Document Type : Original Article

Authors

1 Assistant Professor, Department of Islamic Economics, Faculty of Economic and Administrative Sciences, University of Qom, Qom, Iran

2 دکتری اقتصاد، پردیس ارس دانشگاه تهران

3 phd,student/qom university

Abstract

Capital structure has been one of the most important topics in modern financial theory. Financial resources can have both short-term and long-term effects on financial performance. The timing theory of the company market based on the stock price has specified the time of stock release. When the ratio of the market value to the book value of the company's shares is high, the management has issued shares. The purpose of this paper was to investigate the role of stock market timing theory on capital structure. Therefore, for this purpose, the effect of the company's past market values, fixed assets ratio, profitability and company size on the capital structure index has been evaluated. In this regard, statistical information has been used in the period of 2013-2021 and panel data method. The statistical sample of the research included companies active in the electricity industry and power plants.
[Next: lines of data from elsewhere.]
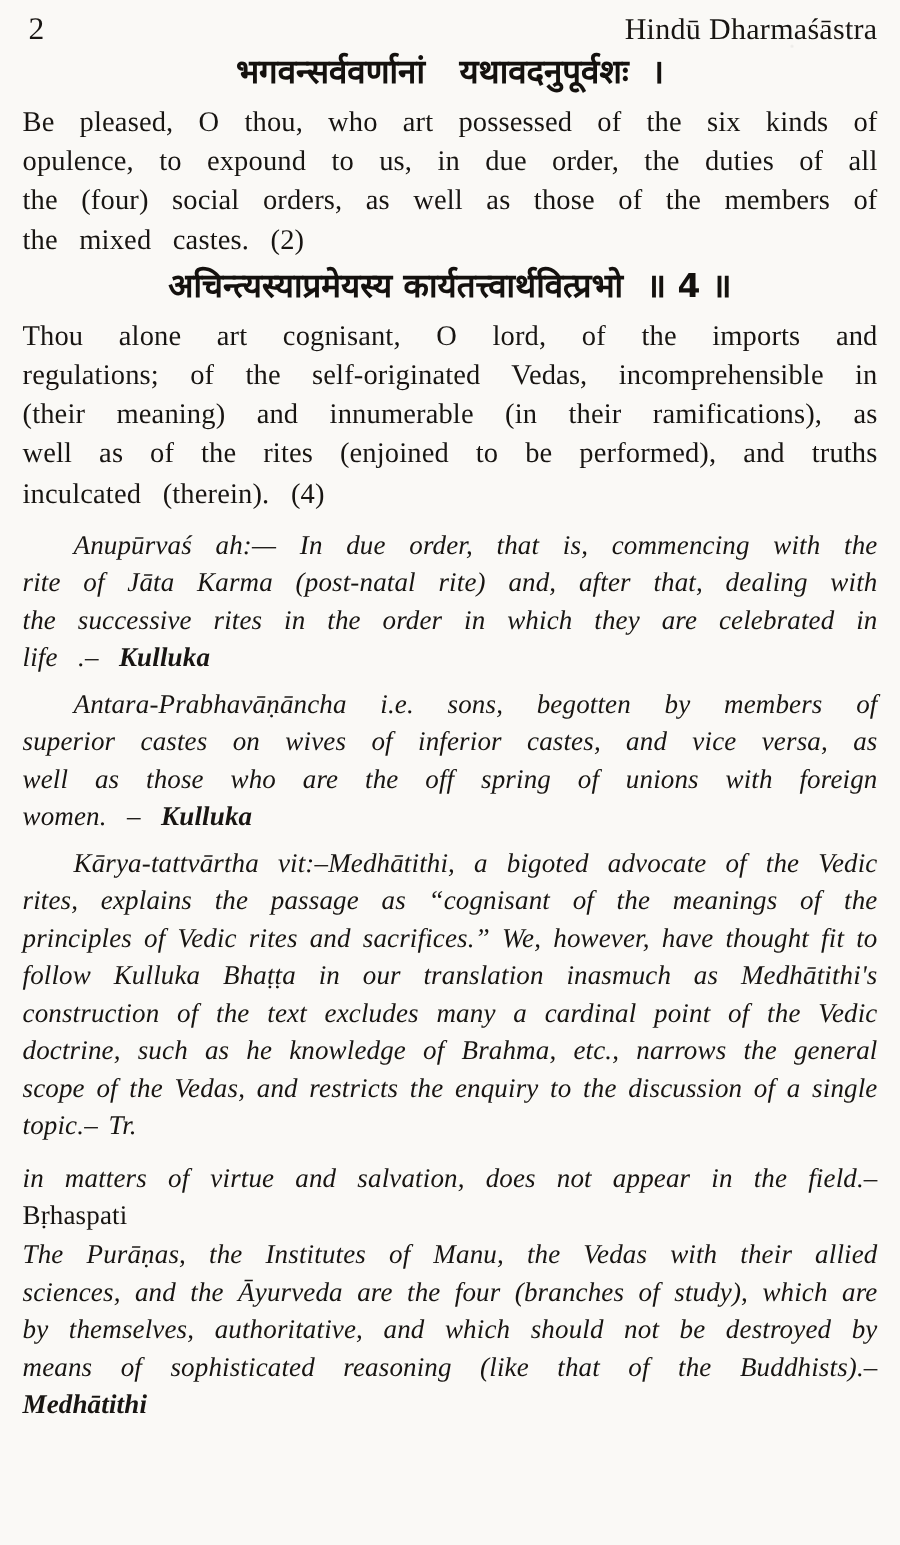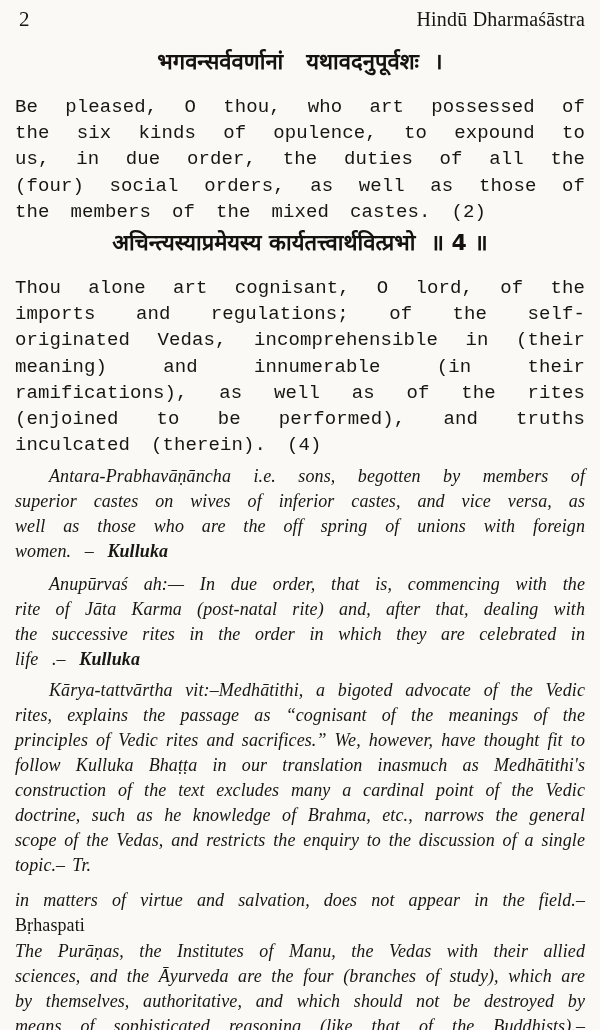--- a/index.html
+++ b/index.html
@@ -30,32 +30,31 @@
   .page-number{font-size:21px;padding-left:4px;}
   .running-title{font-size:20px;letter-spacing:0.2px;margin-left:48px;}
   .verse{
     text-align:center;
     font-family:"DejaVu Sans","Liberation Sans",sans-serif;
     font-weight:700;
     font-size:22px;
     line-height:32px;
     color:#14110e;
   }
-  .verse-1{margin-top:14px;}
+  .verse-1{}
   .verse-2{margin-top:2px;}
   .verse-line{white-space:pre-wrap;}
   p{margin:0;}
   .trans{
-    margin-top:16px;
+    margin-top:4px;
     font-size:19px;
     line-height:26.2px;
     text-align:justify;
     word-spacing:0.5em;
     letter-spacing:0.1px;
-    font-family:Liberation Mono, monospace;
   }
   .comm{
     font-style:italic;
     font-size:18px;
     line-height:25px;
     text-align:justify;
     letter-spacing:0.1px;
   }
   .indent{text-indent:34px;}
   .comm-1{margin-top:8px;word-spacing:0.5em;}
@@ -81,23 +80,23 @@
   </div>
 
   <p class="trans">Be pleased, O thou, who art possessed of the six kinds of opulence, to expound to us, in due order,  the duties of all the (four) social orders, as well as those of the members of the mixed castes.  (2)</p>
 
   <div class="verse verse-2">
     <div class="verse-line">अचिन्त्यस्याप्रमेयस्य कार्यतत्त्वार्थवित्प्रभो  ॥ 4 ॥</div>
   </div>
 
   <p class="trans">Thou alone art cognisant, O lord, of the imports and regulations; of the self-originated Vedas, incomprehensible in (their meaning) and innumerable (in their ramifications), as well as of the rites (enjoined to be performed), and truths inculcated (therein).   (4)</p>
 
+  <p class="comm comm-1 indent"><span>Anupūrvaś ah:— In due order, that is, commencing with the rite of Jāta Karma (post-natal rite) and, after that, dealing with the successive rites  in the order in which they are celebrated in life .– </span><span class="author-bold-italic">Kulluka</span></p>
+
   <p class="comm comm-2 indent"><span>Antara-Prabhavāṇāncha i.e. sons, begotten by members of superior castes on wives of  inferior castes, and vice versa, as well as those who are the off  spring of  unions with foreign women. – </span><span class="author-bold-italic">Kulluka</span></p>
-
-  <p class="comm comm-1 indent"><span>Anupūrvaś ah:— In due order, that is, commencing with the rite of Jāta Karma (post-natal rite) and, after that, dealing with the successive rites  in the order in which they are celebrated in life .– </span><span class="author-bold-italic">Kulluka</span></p>
 
   <p class="comm comm-3 indent"><span>Kārya-tattvārtha vit:–Medhātithi, a bigoted advocate of the Vedic rites, explains the passage as “cognisant of the meanings of the principles of Vedic rites and sacrifices.” We, however, have thought  fit to  follow Kulluka Bhaṭṭa in our translation inasmuch as Medhātithi's construction of the text excludes many a cardinal point of the Vedic doctrine, such as he knowledge of Brahma, etc., narrows the general  scope of the Vedas, and restricts the enquiry to the discussion of a single topic.– Tr.</span><span class="author-bold-italic"></span></p>
 
   <p class="comm comm-4"><span>in matters of virtue and salvation, does not appear  in the field.–</span><span class="author-bold-upright">Bṛhaspati</span></p>
 
-  <p class="comm comm-5"><span>The Purāṇas, the Institutes of Manu, the Vedas with their allied sciences, and the Āyurveda are the four (branches of study), which are by themselves, authoritative, and which should not be destroyed by means of sophisticated reasoning (like that of the Buddhists).– </span><span class="author-bold-italic">Dharmaśāstra</span></p>
+  <p class="comm comm-5"><span>The Purāṇas, the Institutes of Manu, the Vedas with their allied sciences, and the Āyurveda are the four (branches of study), which are by themselves, authoritative, and which should not be destroyed by means of sophisticated reasoning (like that of the Buddhists).– </span><span class="author-bold-italic">Medhātithi</span></p>
 
 </div>
 
 </body></html>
In this study, the capital structure of the company is considered based on the ratio of equity and changes. The results obtained from three fitted regression models show that the company's past values (the ratio of market value to book value) had a negative and significant effect on the capital structure, capital structure changes and share issuance. According to the obtained results, it is suggested that due to the dependence of the capital structure of the companies active in the electricity industry on the ratio of debt and bank financing, long-term and short-term planning in the financial sector of the company through the analysis of the market value of the company and Also, the profitability of the company should be done.